His Sexual Addiction is NOT about You! October 9, 2009

Again, these quotes and the outline for this series of posts come from the book, Every Heart Restored: A Wife’s Guide to Healing in the Wake of a Husband’s Sexual Sin; by Fred & Brenda Stoeker. I hope that this helps in your personal restoration, and leads you into a greater understanding of your husband as well as a deeper relationship with him!

This next section will be dedicated to the wounds that “explain why men can’t always escape as quickly as you’d hope for or expect.” We will look at three places from which this wounds come from; the church, family and men themselves through their own lack of discipline.

The Stoekers explain that “the most common e-mails we receive from wives contain this haunting cry: ‘My heart is shattered and the pain is unbearable… Please, please convince me that this is not about me. If I could only believe that, I know I could make it.’ We believe that the most important part of your healing process is helping you understand that his sin is not about you. It is our hope that (this next post) will finish this job in your heart.”

Church

I hate that the church is included in this section, but it is here for good reason. The church has not called men to be men or Christ-followers to be holy. Instead we shy away from calling people up to the standard that they should be living.

But among you there must not be even a hint of sexual immorality, or of any kind of impurity, or of greed, because there are improper for God’s holy people. (Ephesians 5:3)

Finally, brothers, whatever is true, whatever is noble, whatever is right, whatever is pure, whatever is lovely, whatever is admirable- if anything is excellent or praiseworthy-think about such things. (Philippians 4:8)

“In our quest to remain hip and relevant, our churches have become irrelevant to the greatest issue of our day, playing right into the hands of the Enemy whose clever temptations reveal a deadly understanding of male sexual hard wiring. This type of stuff goes on even in church settings, and we barely notice anymore.”

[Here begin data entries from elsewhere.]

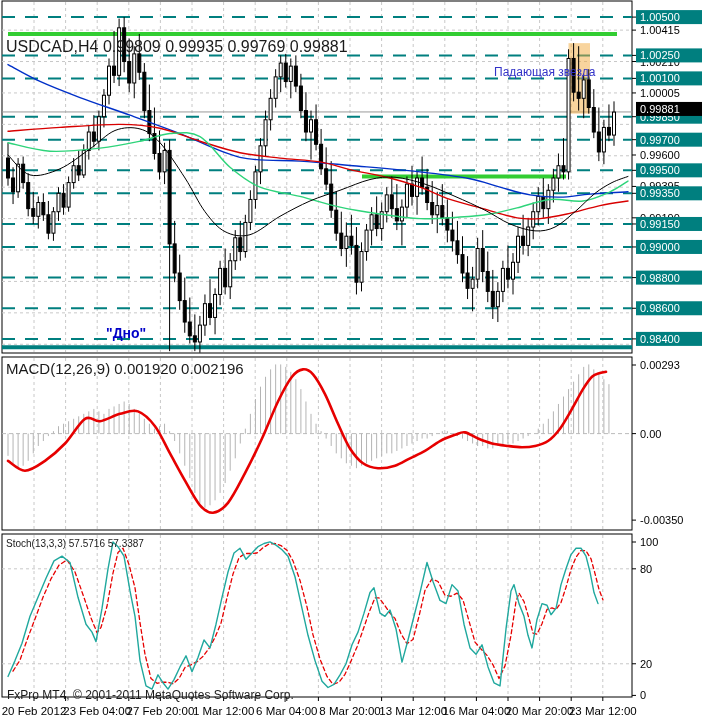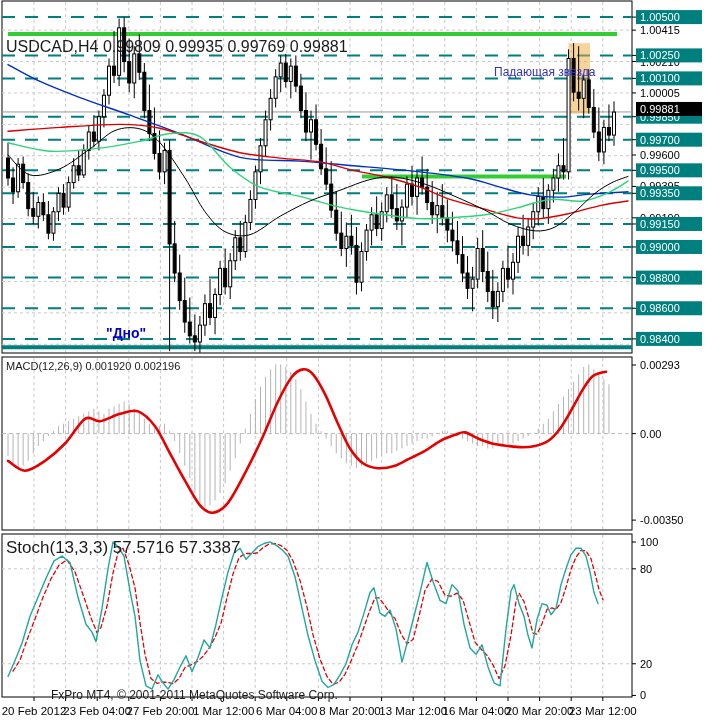--- a/index.html
+++ b/index.html
@@ -8,7 +8,7 @@
   svg{position:absolute;left:0;top:0;}
   .overlay{position:absolute;white-space:nowrap;}
   .title{left:6px;top:4px;font-size:16px;color:#1a1a1a;margin-top:34px;}
-  .macd-label{left:6px;top:360px;font-size:11px;color:#1a1a1a;}
+  .macd-label{left:6px;top:360px;font-size:15px;color:#1a1a1a;}
   .stoch-label{left:6px;top:538px;font-size:17px;color:#1a1a1a;}
   .annotation-star{left:472px;top:65px;font-size:12px;color:#3232c8;margin-left:22px;}
   .annotation-bottom{left:106px;top:325px;font-size:14px;font-weight:bold;color:#0000c8;}

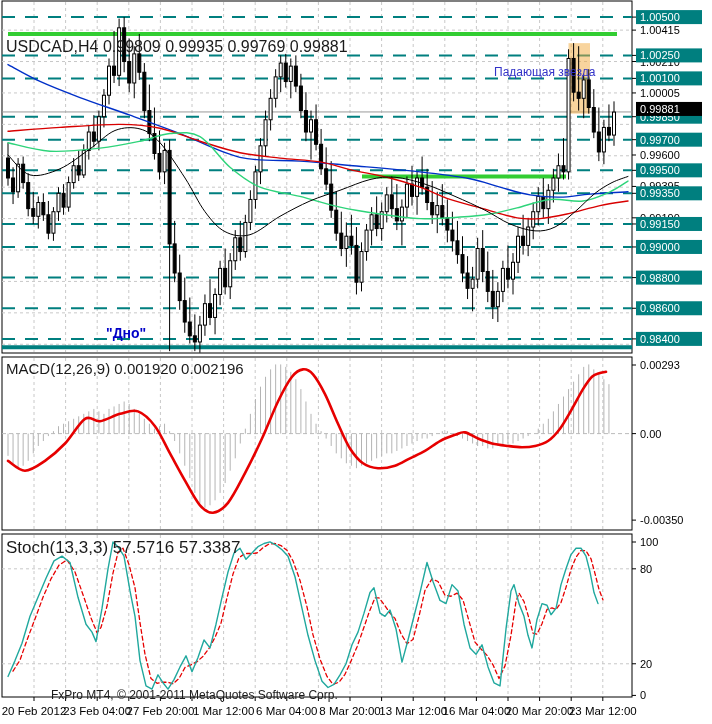--- a/index.html
+++ b/index.html
@@ -9,7 +9,7 @@
   .overlay{position:absolute;white-space:nowrap;}
   .title{left:6px;top:4px;font-size:16px;color:#1a1a1a;margin-top:34px;}
   .macd-label{left:6px;top:360px;font-size:15px;color:#1a1a1a;}
-  .stoch-label{left:6px;top:538px;font-size:17px;color:#1a1a1a;}
+  .stoch-label{left:6px;top:538px;font-size:10px;color:#1a1a1a;}
   .annotation-star{left:472px;top:65px;font-size:12px;color:#3232c8;margin-left:22px;}
   .annotation-bottom{left:106px;top:325px;font-size:14px;font-weight:bold;color:#0000c8;}
   .footer{left:7px;top:688px;font-size:12px;color:#1a1a1a;margin-left:44px;}

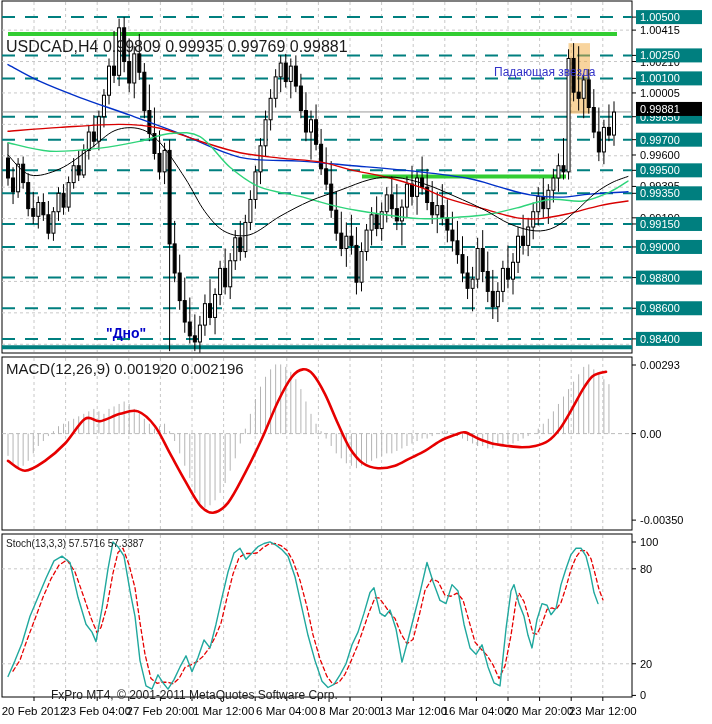--- a/index.html
+++ b/index.html
@@ -12,7 +12,7 @@
   .stoch-label{left:6px;top:538px;font-size:10px;color:#1a1a1a;}
   .annotation-star{left:472px;top:65px;font-size:12px;color:#3232c8;margin-left:22px;}
   .annotation-bottom{left:106px;top:325px;font-size:14px;font-weight:bold;color:#0000c8;}
-  .footer{left:7px;top:688px;font-size:12px;color:#1a1a1a;margin-left:44px;}
+  .footer{left:7px;top:688px;font-size:12px;color:#1a1a1a;}
 </style>
 </head>
 <body>

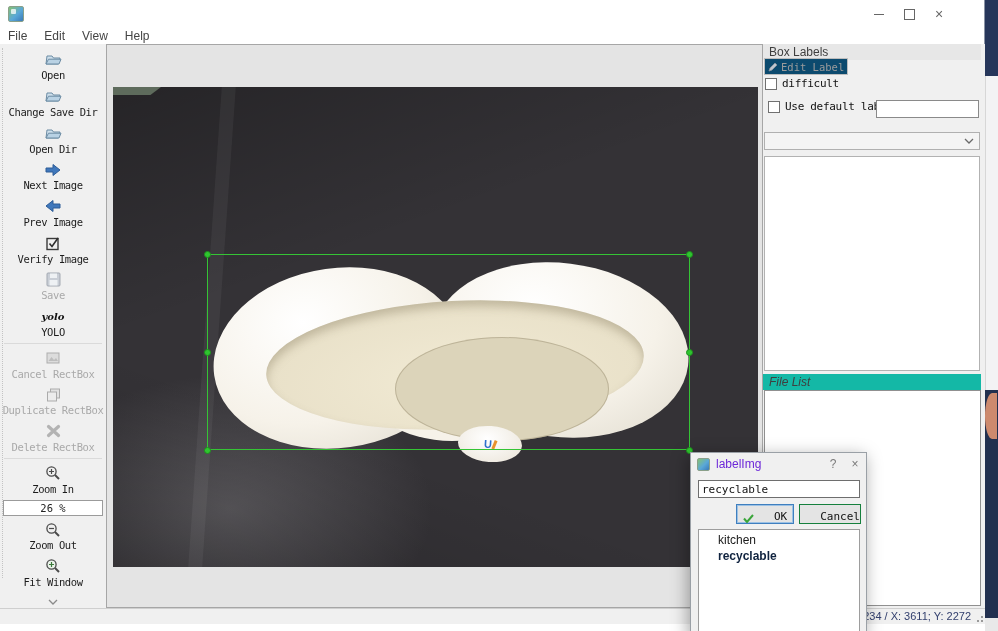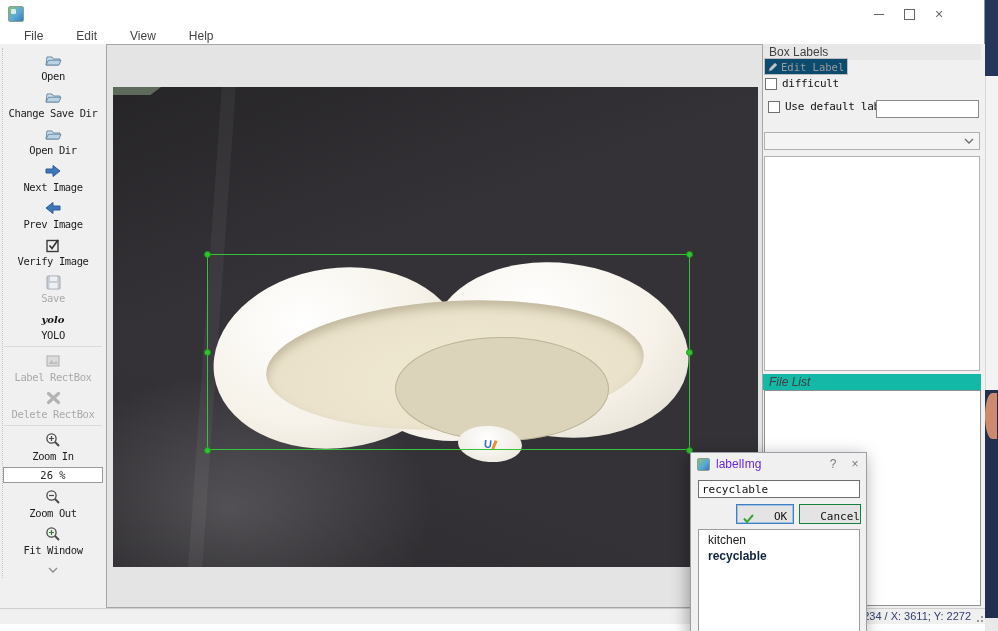--- a/index.html
+++ b/index.html
@@ -31,7 +31,7 @@
   .glyph-close{font-size:14px;line-height:1;color:#666;}
 
   .menubar{position:absolute;left:0;top:28px;width:100%;height:16px;background:#fff;display:flex;align-items:center;}
-  .menu-item{padding:0 9px 0 24px;font-size:12px;color:#444;}
+  .menu-item{padding:0 9px 0 8px;font-size:12px;color:#444;}
 
   
   .toolbar{position:absolute;left:0;top:44px;width:106px;height:564px;background:#f0f0f0;

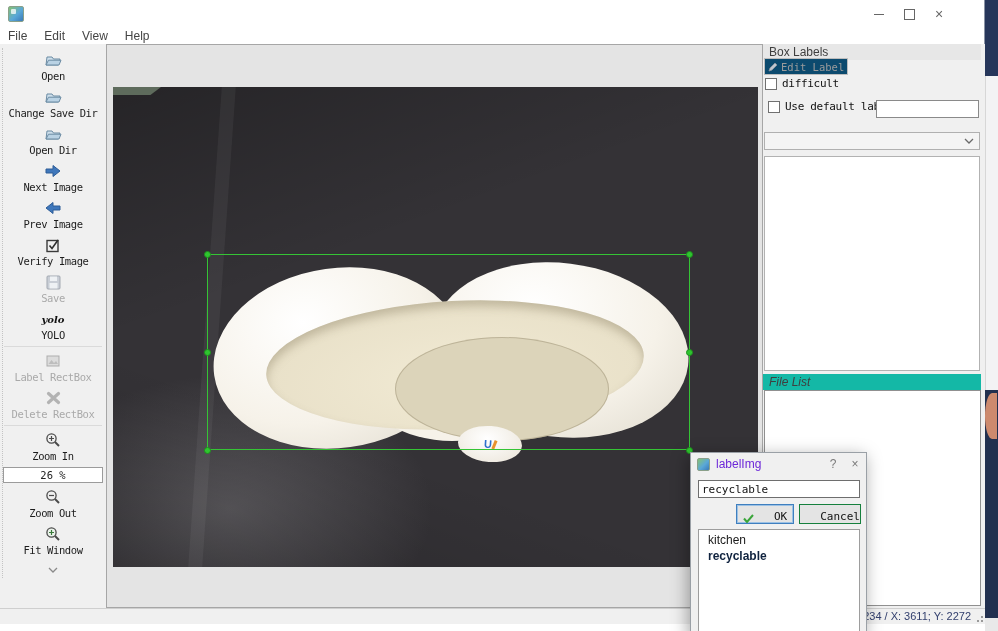--- a/index.html
+++ b/index.html
@@ -250,7 +250,7 @@
               <path d="M2.5 10 l3-4 2.5 3 2-2 2 3z" fill="#bdbdbd"></path>
             </svg>
         </span>
-        <span class="tb-label">Label RectBox</span>
+        <span class="tb-label">Cancel RectBox</span>
       </div>
 
 

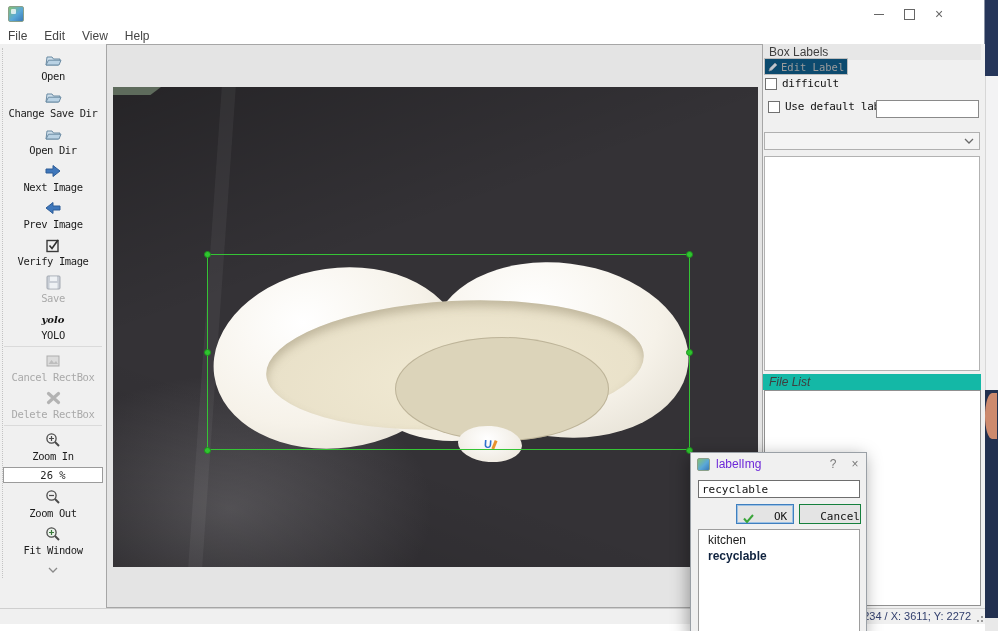--- a/index.html
+++ b/index.html
@@ -253,6 +253,15 @@
         <span class="tb-label">Cancel RectBox</span>
       </div>
 
+      <div class="tb-item disabled">
+        <span class="tb-icon">
+          <svg width="15" height="14" viewBox="0 0 15 14">
+              <rect x="4.5" y="1" width="9" height="9" fill="#e2e2e2" stroke="#ababab"></rect>
+              <rect x="1.5" y="4" width="9" height="9" fill="#ececec" stroke="#ababab"></rect>
+            </svg>
+        </span>
+        <span class="tb-label">Duplicate RectBox</span>
+      </div>
 
       <div class="tb-item disabled">
         <span class="tb-icon">

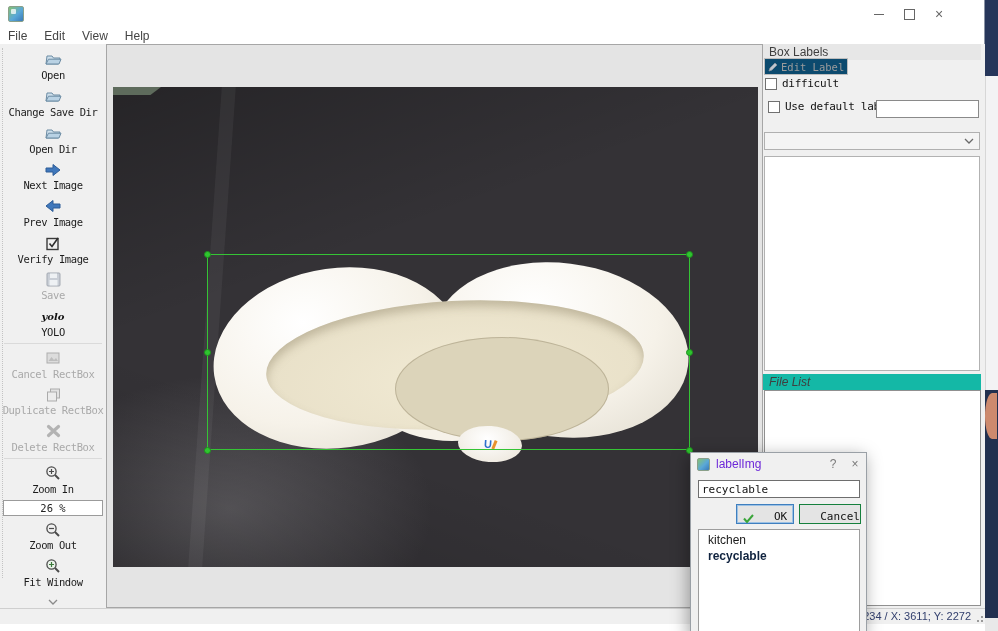--- a/index.html
+++ b/index.html
@@ -122,7 +122,7 @@
   .btn-cancel{left:108px;width:62px;border:1px solid #15803d;}
   .dlg-list{position:absolute;left:7px;top:76px;width:162px;height:108px;background:#fff;border:1px solid #9d9d9d;
             box-sizing:border-box;padding-top:2px;}
-  .dlg-list-item{font-size:12px;color:#1a1a1a;padding:1px 9px;}
+  .dlg-list-item{font-size:12px;color:#1a1a1a;padding:1px 19px;}
   .dlg-list-item.selected{font-weight:bold;color:#10233f;}
 </style>
 </head>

 Fred goes on to outline different circumstances in which the church was trying to be relevant, but instead fell short by allowing images and lack of right teaching to gain a foothold in young men and men’s lives, which Satan can use to exploit them and their wounds. By way of example; how  many movie clips have you seen in a church setting which the whole movie would not be appropriate? I am not talking about only R rated movies, because if we are truly concerned about the “pops” and visual nature of men, then we must ask tough questions when it comes to what we show and do in our church services and ministries. Not to be legalistic, but what are people wearing on the stage?

We also need to take a hard look at what we are teaching men in our church.

“You already know that our male hardwiring is prone to addictive lusts of the eyes. Now you can see how our own churches wound us with their desire to be “relevant,” promoting and approving the very things that rev a guy’s sexual engine into the red zone. Once there, however, masturbation eats our spirituality alive.

It would be one thing if we could do nothing about it. The truth is, many guys think we can’t because of the teachings of the church. For instance, one old train of thought still riding the rails today declares that masturbation is a certainty and the virile teenagers and single males cannot stop masturbating, no matter how hard they try. Calling masturbation ‘forbidden fruit’ only makes the practice more attractive, which means we should deemphasize the embarrassment since that only pours needles shame onto young males’ heads.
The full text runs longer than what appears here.